◆ ABOUT THIS EXERCISE
A faithful copy of every entry is the goal; keep the images out of it.
*** PROVIDED MATERIAL ***
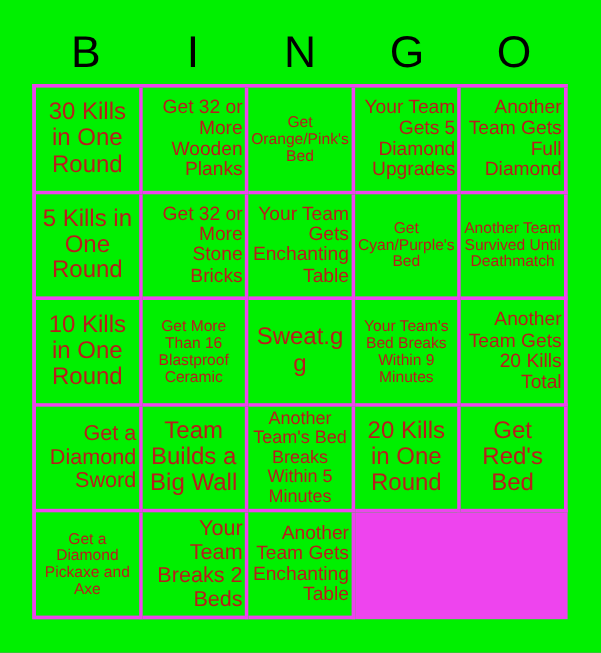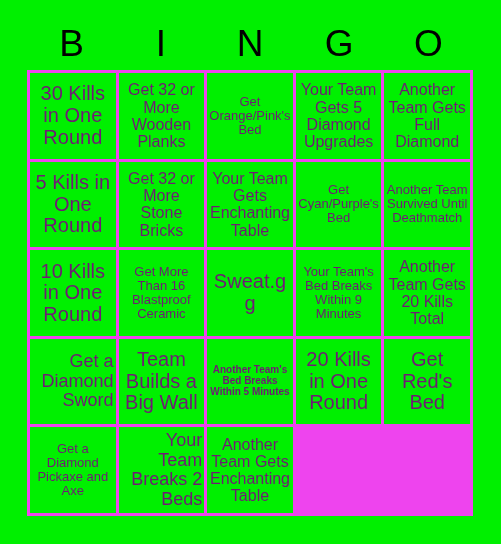--- a/index.html
+++ b/index.html
@@ -63,7 +63,7 @@
     align-items: center;
     justify-content: center;
     text-align: center;
-    color: #701a75;
+    color: #b91c1c;
     padding: 1px 2px;
     overflow: hidden;
   }

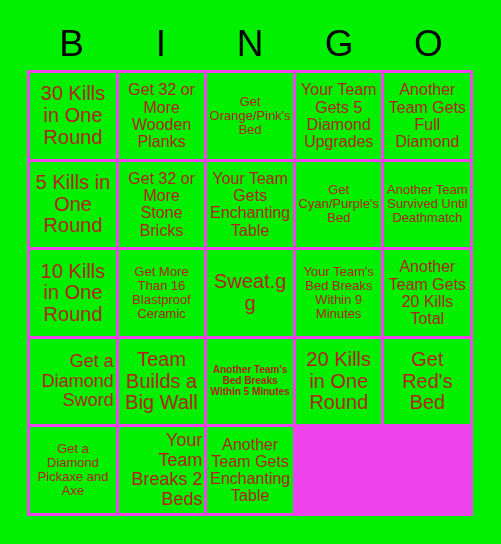--- a/index.html
+++ b/index.html
@@ -77,7 +77,7 @@
   
   .fs-xl .txt { font-size: 20px; }
   .fs-lg .txt { font-size: 18px; text-align: right; }
-  .fs-md .txt { font-size: 16px; }
+  .fs-md .txt { font-size: 16px; text-align: right; }
   .fs-sm .txt { font-size: 13px; }
   .fs-xs .txt { font-size: 10px; font-weight: bold; }
 </style>

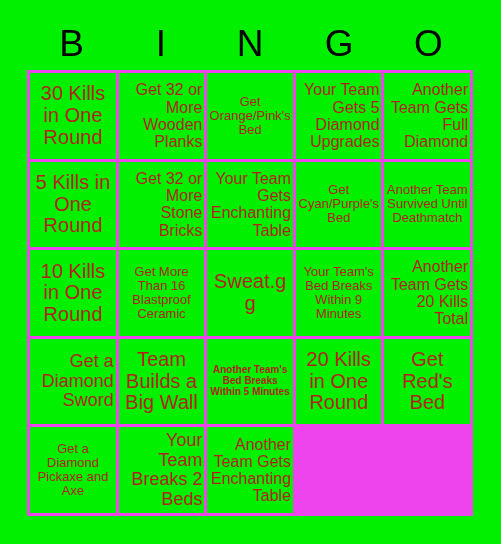--- a/index.html
+++ b/index.html
@@ -79,7 +79,7 @@
   .fs-lg .txt { font-size: 18px; text-align: right; }
   .fs-md .txt { font-size: 16px; text-align: right; }
   .fs-sm .txt { font-size: 13px; }
-  .fs-xs .txt { font-size: 10px; font-weight: bold; }
+  .fs-xs .txt { font-size: 15px; }
 </style>
 </head>
 <body>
***
◆ WRITTEN ANSWER
--- a/index.html
+++ b/index.html
@@ -63,7 +63,7 @@
     align-items: center;
     justify-content: center;
     text-align: center;
-    color: #701a75;
+    color: #b91c1c;
     padding: 1px 2px;
     overflow: hidden;
   }

--- a/index.html
+++ b/index.html
@@ -77,7 +77,7 @@
   
   .fs-xl .txt { font-size: 20px; }
   .fs-lg .txt { font-size: 18px; text-align: right; }
-  .fs-md .txt { font-size: 16px; }
+  .fs-md .txt { font-size: 16px; text-align: right; }
   .fs-sm .txt { font-size: 13px; }
   .fs-xs .txt { font-size: 10px; font-weight: bold; }
 </style>

--- a/index.html
+++ b/index.html
@@ -79,7 +79,7 @@
   .fs-lg .txt { font-size: 18px; text-align: right; }
   .fs-md .txt { font-size: 16px; text-align: right; }
   .fs-sm .txt { font-size: 13px; }
-  .fs-xs .txt { font-size: 10px; font-weight: bold; }
+  .fs-xs .txt { font-size: 15px; }
 </style>
 </head>
 <body>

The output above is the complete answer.